» **AVAILABLE DATA**:
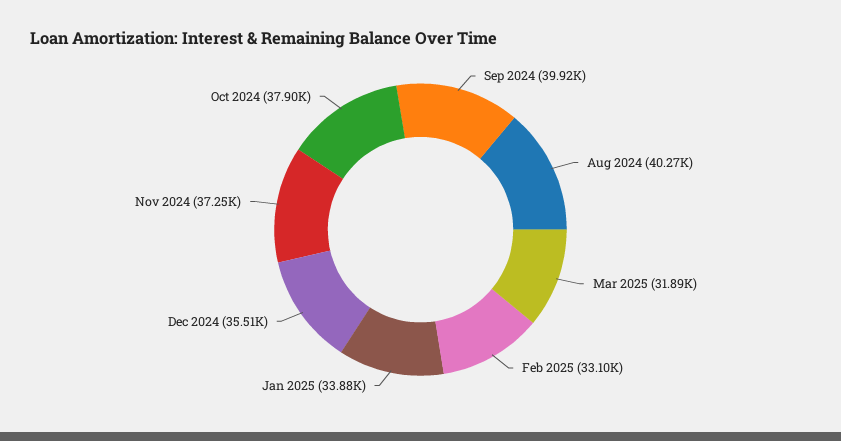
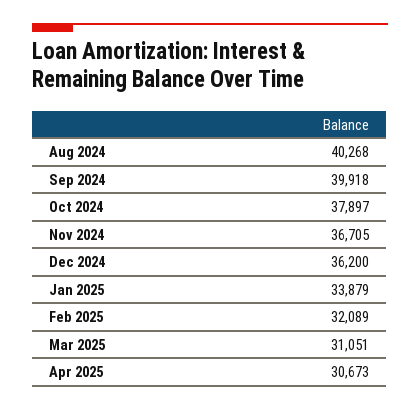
Mar 2025: 31890 -> 31051
Feb 2025: 33100 -> 32089
Dec 2024: 35510 -> 36200
Nov 2024: 37250 -> 36705
Apr 2025: none -> 30673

» **TASK**: Reproduce the data word for word without its images.

» **RESPONSE**:
Mar 2025: 31890 -> 31051
Feb 2025: 33100 -> 32089
Dec 2024: 35510 -> 36200
Nov 2024: 37250 -> 36705
Apr 2025: none -> 30673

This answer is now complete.